It’s the worst feeling. You know it’s coming, but you’re powerless to stop it. It hits you, BAM, and leaves you feeling terrible for a long time after. I felt it when one of my friends, Alan, approached me in the Forum during conference milk and cookies.
“It’s my birthday today!” he said excitedly. “But you knew that, right?”
Here, I was ready to sink into the floor and never come out of it. I didn’t know whether to lie and play along or tell the truth and apologize profusely. Even though I’d forgotten birthdays a few times before (once even with my own dad…not my finest moment), every situation is somehow different.
“Yeah!” I said awkwardly. “Happy Birthday, Alan!” I laughed nervously, weirdly patted him on the back, and kind of just ran away.
Let’s pause here. As I said before, this situation was quite different from say, forgetting the birthday of the man who literally created and raised me. I am not a terrible person. In fact, basically no one knew it was Alan’s birthday. Usually, birthdays are announced at Roll Call, but we hadn’t had Roll Call in three days due to Surprise Holiday, Wednesday, and Thursday advisory meetings. Alan is also a new student to our form, so even though he’d become a good friend of ours, his birthday hadn’t come around yet.
This was a problem that we needed to fix. After a day of feeling like terrible people, the group of the nine or ten of us convened in the best way we knew how: a group chat on text. We all agreed that we needed to do something extra special to make up for our collective ignorance. One of my friends, Ben, was the first one to bring up the idea of a surprise party. Everyone immediately liked this idea. The problem was that the only time where we could all get together, since it was also Parents Weekend, was during the Fifteen, which is a fifteen-minute period between study hall and check-in where you can basically do anything around campus. Including throwing a surprise party. Fifteen minutes is better than none, so we decided to make it work.

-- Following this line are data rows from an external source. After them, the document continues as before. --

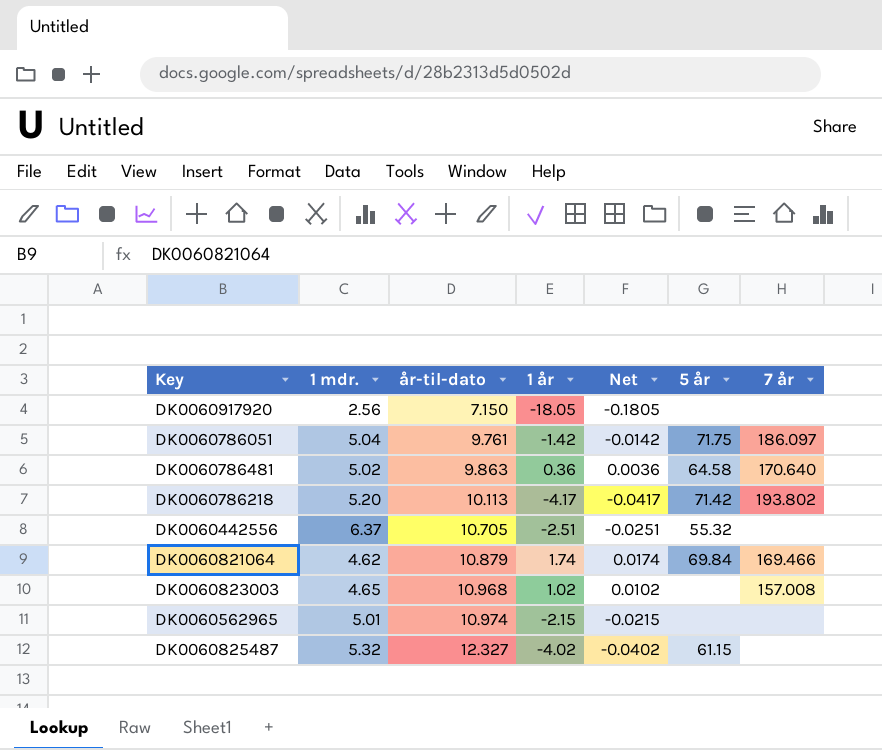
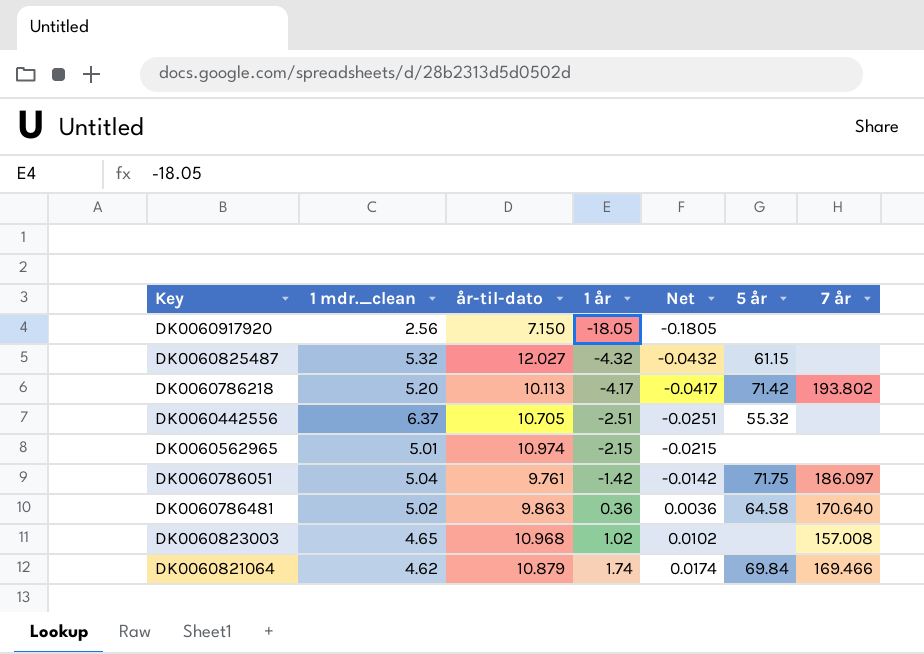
row order: år-til-dato ascending -> 1 år ascending
column name: 1 mdr. -> 1 mdr._clean
DK0060825487 | år-til-dato: 12.327 -> 12.027
DK0060825487 | 1 år: -4.02 -> -4.32
DK0060825487 | Net: -0.0402 -> -0.0432

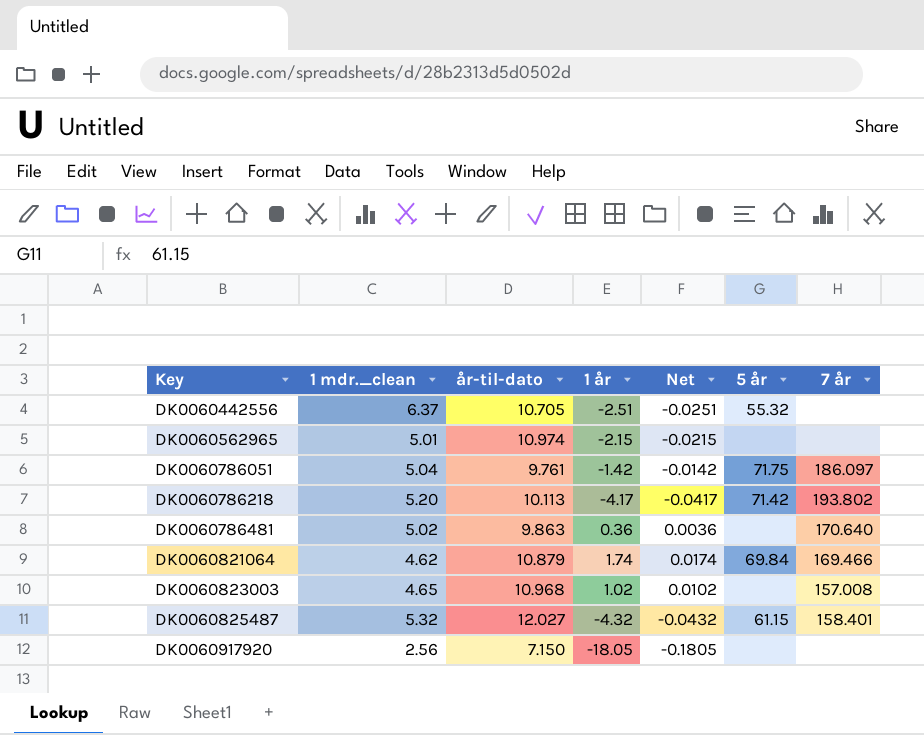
row order: 1 år ascending -> Key ascending
DK0060786481 | 5 år: 64.58 -> none
DK0060825487 | 7 år: none -> 158.401

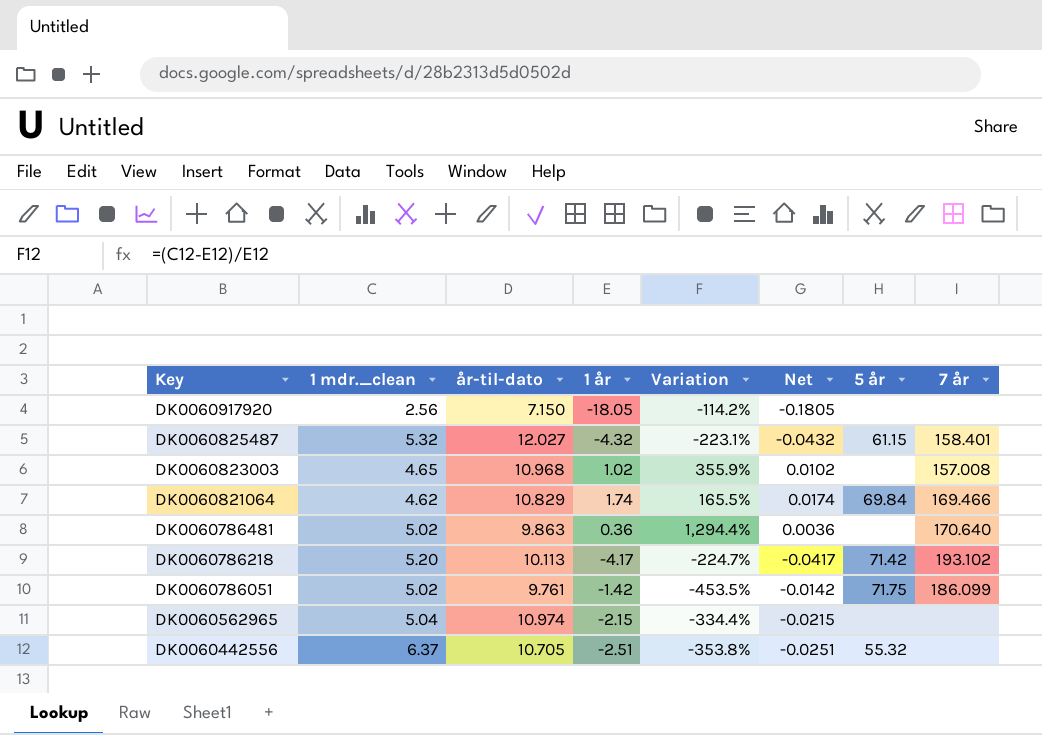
row order: Key ascending -> Key descending
column Variation | formula: none -> ([1 mdr._clean] - [1 år]) / [1 år]
DK0060821064 | år-til-dato: 10.879 -> 10.829
DK0060786218 | 7 år: 193.802 -> 193.102
DK0060786051 | 1 mdr._clean: 5.04 -> 5.02
DK0060786051 | 7 år: 186.097 -> 186.099
DK0060562965 | 1 mdr._clean: 5.01 -> 5.04

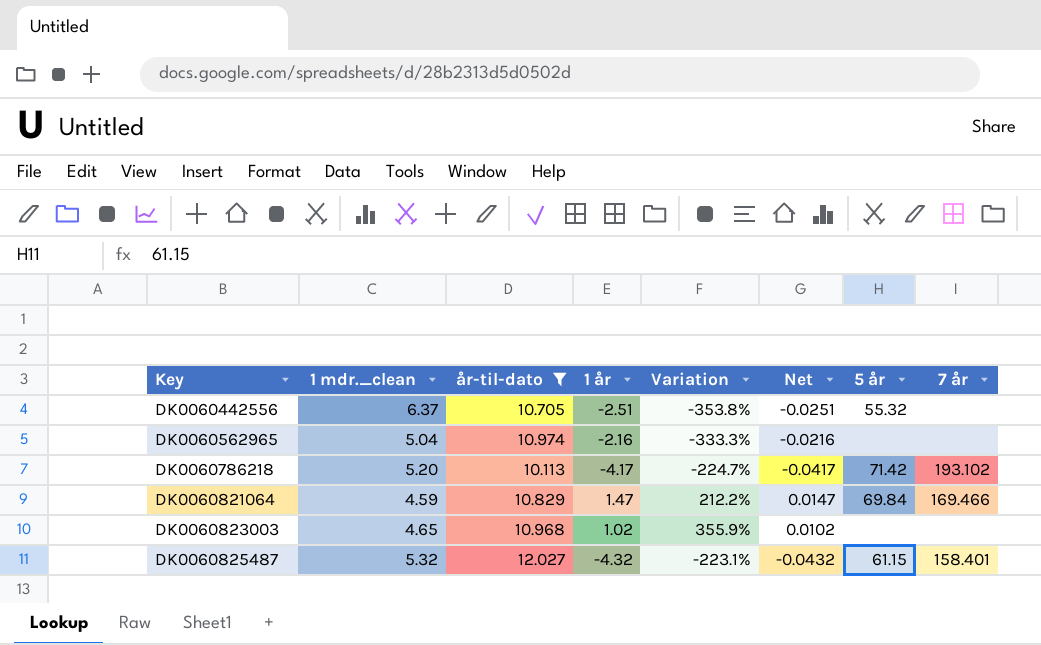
filter: none -> år-til-dato >= 10.113
row order: Key descending -> Key ascending
DK0060562965 | 1 år: -2.15 -> -2.16
DK0060562965 | Variation: -334.4% -> -333.3%
DK0060562965 | Net: -0.0215 -> -0.0216
DK0060821064 | 1 mdr._clean: 4.62 -> 4.59
DK0060821064 | 1 år: 1.74 -> 1.47
DK0060821064 | Variation: 165.5% -> 212.2%
DK0060821064 | Net: 0.0174 -> 0.0147
DK0060823003 | 7 år: 157.008 -> none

We only had a few hours. We had to get to work. I set out with my parents to find a cake, cupcakes, and a huge bottle of Canada Dry. Another one of my friends got balloons (some of which may have been “borrowed” from the Parents Weekend festivities, but I digress). Others set up my room for the party, while some also formulated a plan to get Alan over to my room (they agreed on telling Alan that they were raiding my room for food). By study hall, in the space of less than two hours, we were ready. Ten minutes before the Fifteen, our plan was set in motion.
It all turned out great. As Alan came into the room, it was pitch black and we were all hiding in the closets. “There isn’t anyone here!” he exclaimed. We all couldn’t stop giggling as we turned on the lights, yelling “Happy Birthday!”
Alan jumped up. “So there are people here!” he remarked.
For the next fifteen minutes, standing there in a roomful of people wolfing down cake, downing Canada Dry, and popping balloons, I realized that I’d never done something so spur-of-the-moment and random here before. At Groton, the days can sometimes seem to drag on. It’s the spontaneous moments like this that make everything okay. A funny conversation, a quick game of foosball, or a surprise birthday party—these fifteen minutes of fun and joy can mean the world.